Mudah dibuktikan bahwa negara-negara yang kaya sumber daya alamnya
tetapi miskin teknologinya, seperti Indonesia, Brunei, atau
negara-negara Arab, sama sekali tidak berdaya untuk mandiri dan hanya
menjadi "pak angguk" negara-negara maju yang bahkan lebih miskin
sumber daya alamnya.

2. Indonesia harus bisa memproduksi vaksin avian flu sendiri dan tidak
boleh mengharapkan negara lain memproduksi vaksin untuk Indonesia.
Dalam skenario terburuk, ketika avian flu menjadi pandemi,
negara-negara maju pasti tidak akan menyerahkan stok vaksin mereka
kepada Indonesia.

Indonesia sudah memiliki PT BioFarma yang punya kemampuan memproduksi
vaksin secara masal. Indonesia juga memiliki banyak pakar virologi
hasil didikan universitas-universitas ternama dunia. Bahkan, lembaga
IHVCB-UI sudah memiliki laboratorium berkelas BSL-3 yang layak untuk
memproses virus patogenik seperti H5N1. Hanya satu yang kurang:
kemauan pemerintah Indonesia.

3. Mekanisme paten di satu sisi mampu merangsang inovasi dalam bidang
teknologi dengan memberi kompensasi kepada inovator. Di lain pihak,
mekanisme paten menempatkan negara miskin sebagai pihak yang
tereksploitasi. Beberapa pihak menawarkan mekanisme reward kepada
inovator selain hak paten, misalnya Joseph Stiglitz mengusulkan sistem
"hadiah" yang dirasa lebih baik ketimbang sistem paten.
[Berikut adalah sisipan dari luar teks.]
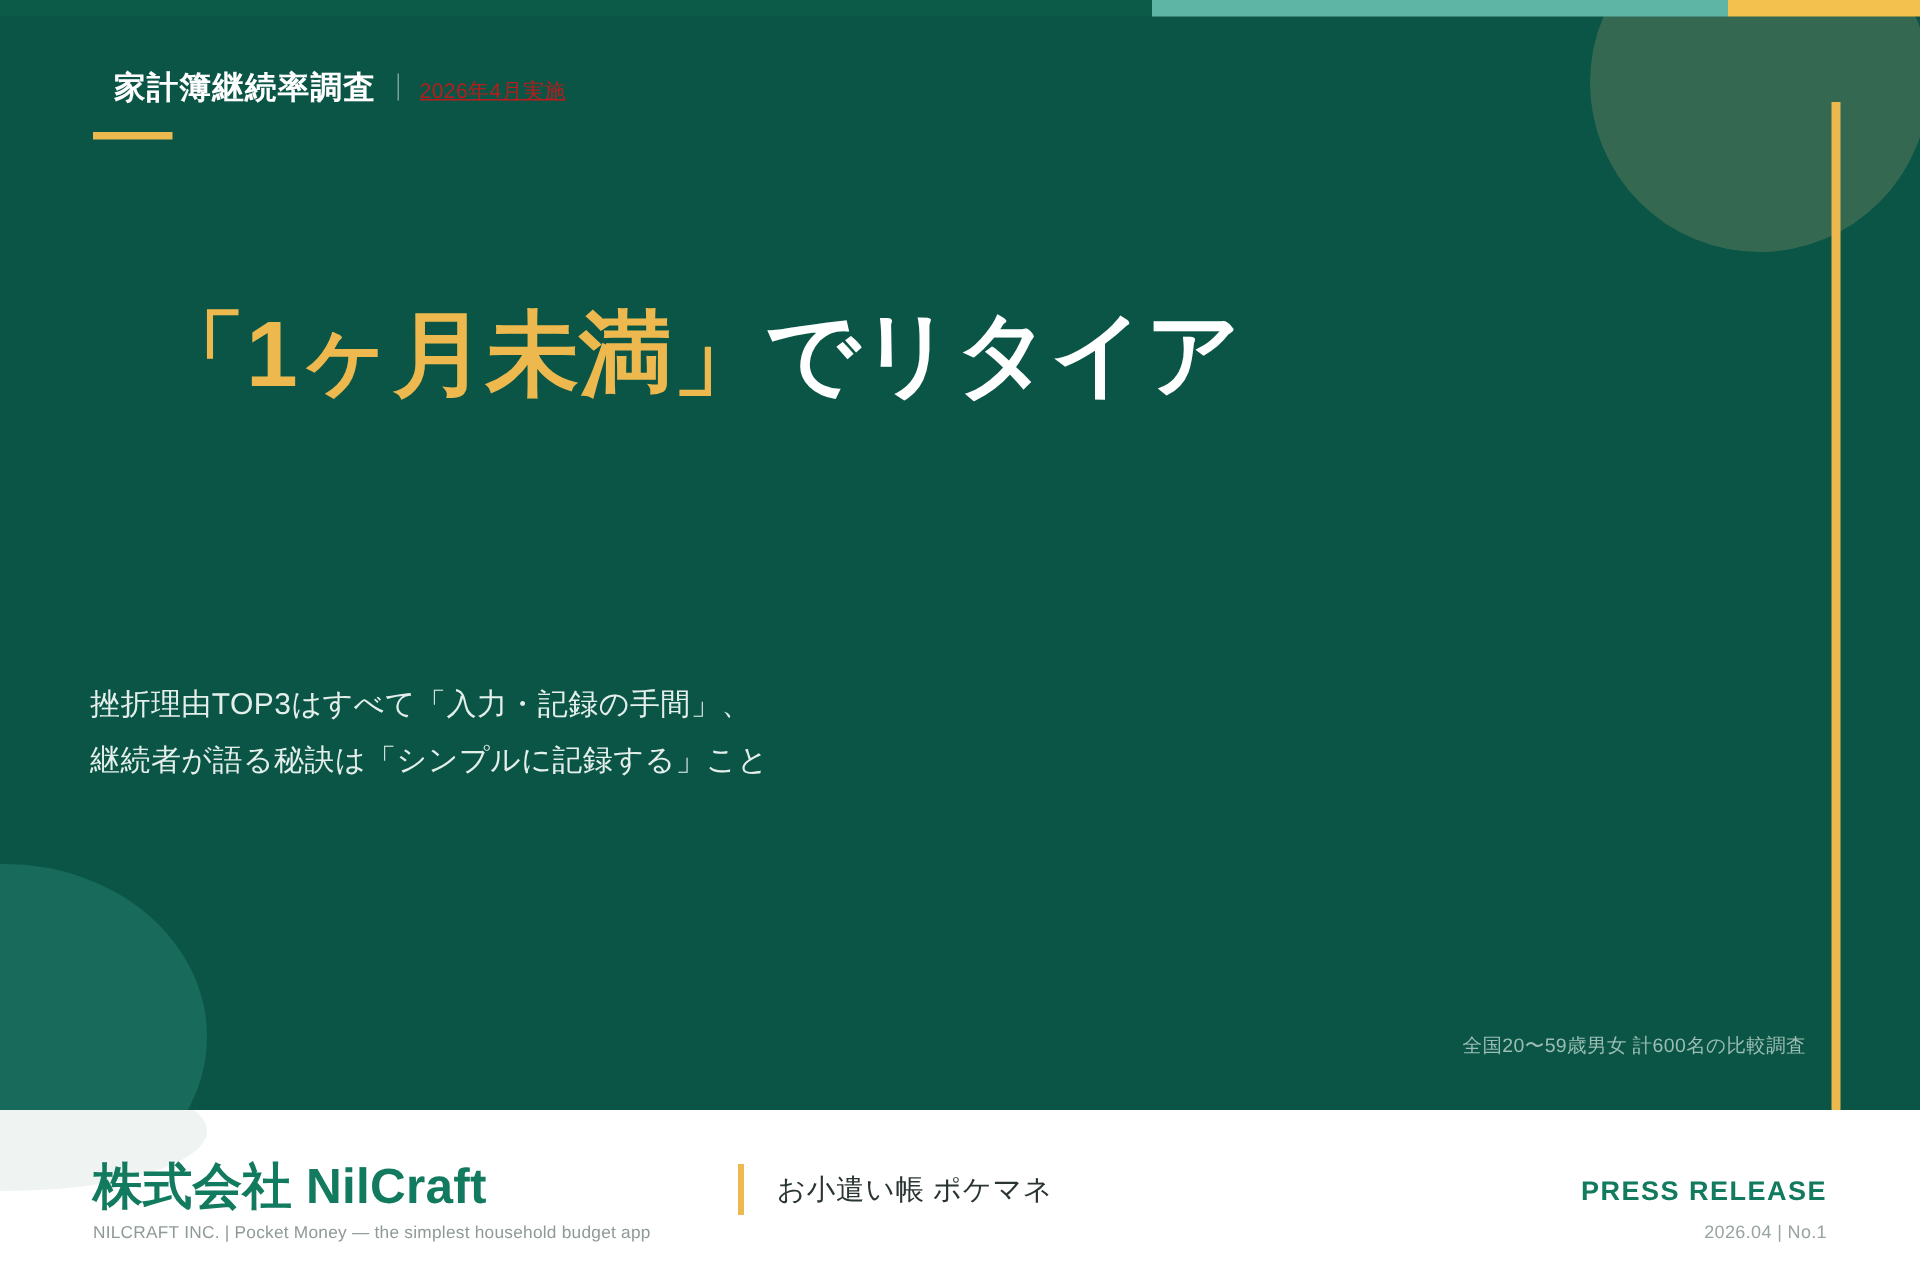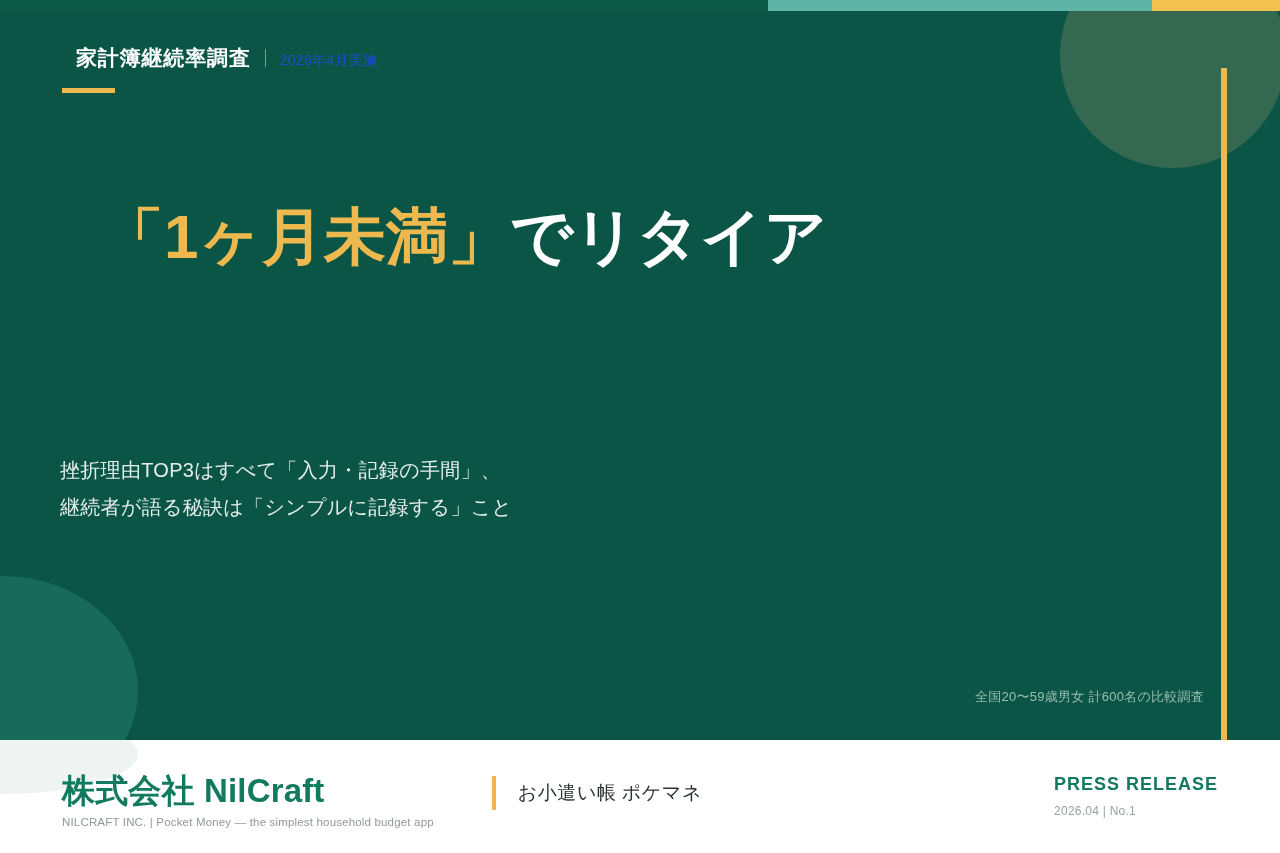--- a/index.html
+++ b/index.html
@@ -65,21 +65,21 @@
   }
   .eyebrow-title {
     font-size:21px; font-weight:bold; color:#ffffff;
     letter-spacing:.04em;
   }
   .eyebrow-sep {
     width:1px; height:18px; background:rgba(255,255,255,.45);
     margin:0 14px; align-self:center;
   }
   .eyebrow-date {
-    font-size:14px; color:#1d4ed8; letter-spacing:.02em;
+    font-size:14px; color:#b91c1c; letter-spacing:.02em;text-decoration:underline;
   }
   .eyebrow-rule {
     position:absolute; left:62px; top:88px;
     width:53px; height:5px; background:#EDB94F;
     z-index:5;
   }
 
   
   .headline {
     position:absolute; left:60px; top:186px;
@@ -154,21 +154,21 @@
   }
   .product-bar {
     width:4px; height:34px; background:#EDB94F;
     margin-right:22px;
   }
   .product-name {
     font-size:19px; color:#2A3533; letter-spacing:.03em;
     white-space:nowrap;
   }
   .meta {
-    margin-left:auto; margin-top:2px;
+    margin-left:auto; text-align:right; margin-top:12px;
   }
   .meta-tag {
     font-size:18px; font-weight:bold; color:#127A5E;
     letter-spacing:.055em; white-space:nowrap;
   }
   .meta-issue {
     margin-top:9px;
     font-size:12px; color:#98A4A1; letter-spacing:.02em;
     white-space:nowrap;
   }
Saya tahu industri farmasi di negara maju memang serakah. Banyak
buktinya. Tetapi di lain pihak, merekalah yang berhasil mengembangkan
obat-obatan modern yang kita nikmati saat ini. Mekanisme paten adalah
salah satu motivasi mereka untuk tetap melakukan riset dan
pengembangan obat. This is Capitalism 101, my friend…

Saya perkirakan sistem paten tidak akan berakhir paling tidak dalam 50
tahun ke depan. Untuk bisa bertahan menghadapi sistem paten ini,
Indonesia perlu berswasembada teknologi. Indonesia perlu mengembangkan
sendiri teknologi-teknologi terkini untuk kemaslahatan rakyat,
sehingga kita tidak perlu lagi membayar paten kepada negara-negara
maju. Dan ini perlu kerja keras, bukan omong besar dan main ancam
seperti yang ditunjukkan oleh ibu menteri kita itu.